#### Data:
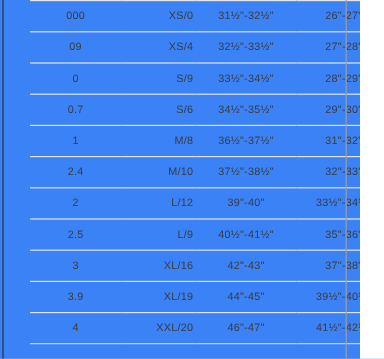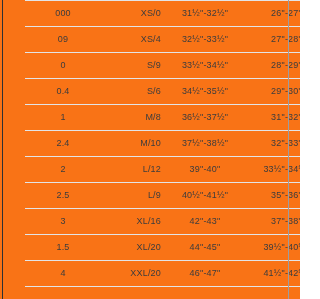"000" .viewport { background: #f97316 -> #3b82f6 }
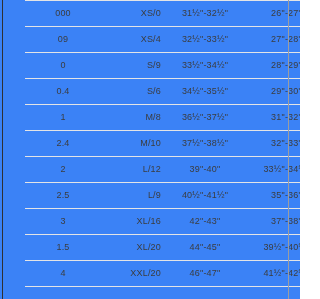"0.4" td.col-us { text: 0.4 -> 0.7 }
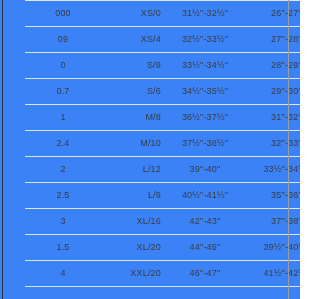"1.5" td.col-us { text: 1.5 -> 3.9 }
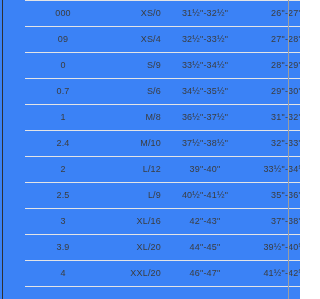"XL/20" td.col-alpha { text: XL/20 -> XL/19 }
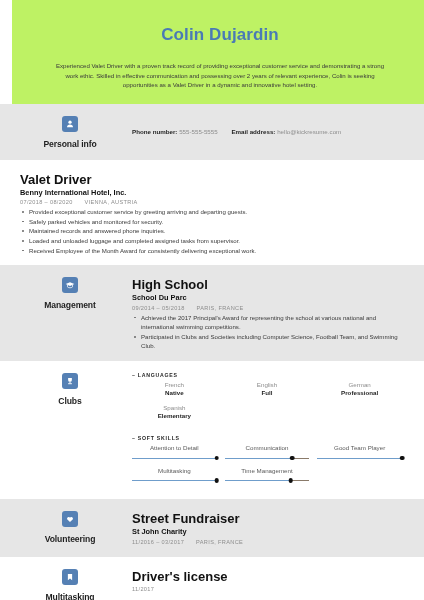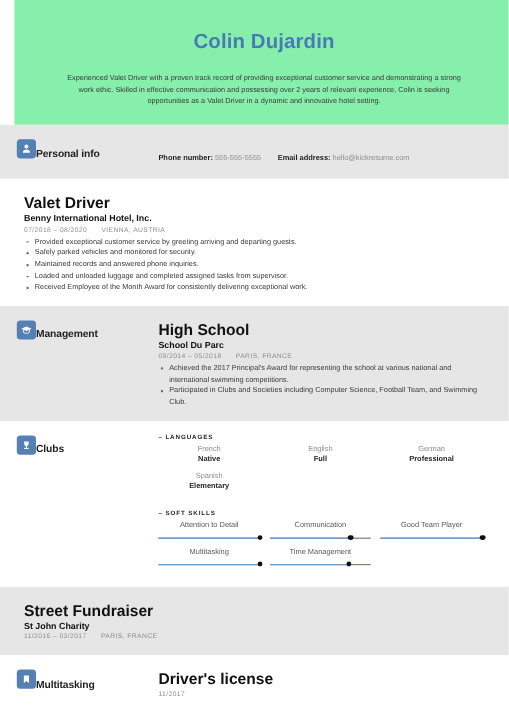"Colin Dujardin" .header { background: #86efac -> #bef264 }
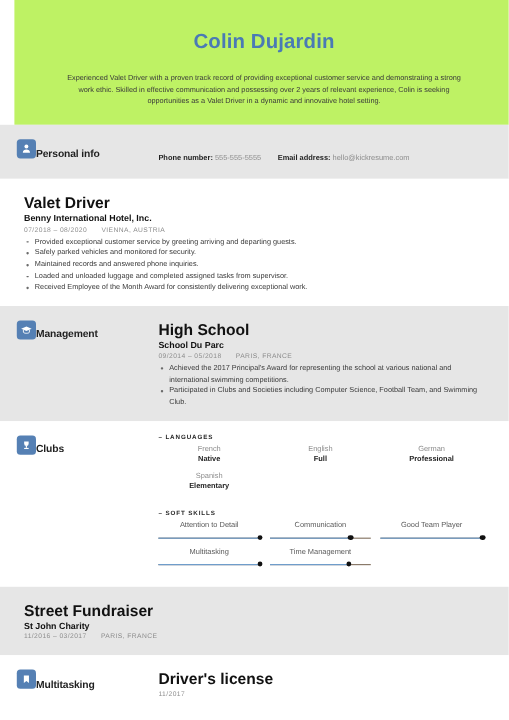"Personal info" .sec-left { flex-direction: row -> column }
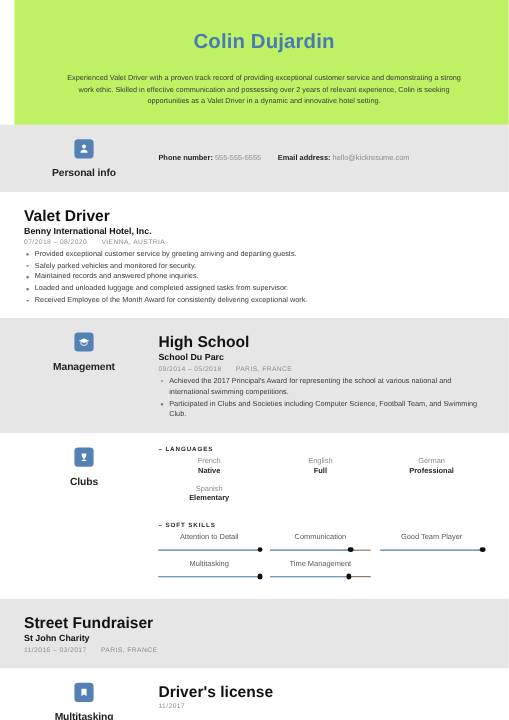"Volunteering" div.sec-left { html: none -> <div> <span> <svg> <path></path> </svg> </span> <div>Volunteering</div> </div> }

#### What you should do:
Pictures aside, transcribe exactly the lines from the line containing "text: XL/20 ->" through the final line of the material above.

#### Answer box:
"XL/20" td.col-alpha { text: XL/20 -> XL/19 }
"Colin Dujardin" .header { background: #86efac -> #bef264 }
"Personal info" .sec-left { flex-direction: row -> column }
"Volunteering" div.sec-left { html: none -> <div> <span> <svg> <path></path> </svg> </span> <div>Volunteering</div> </div> }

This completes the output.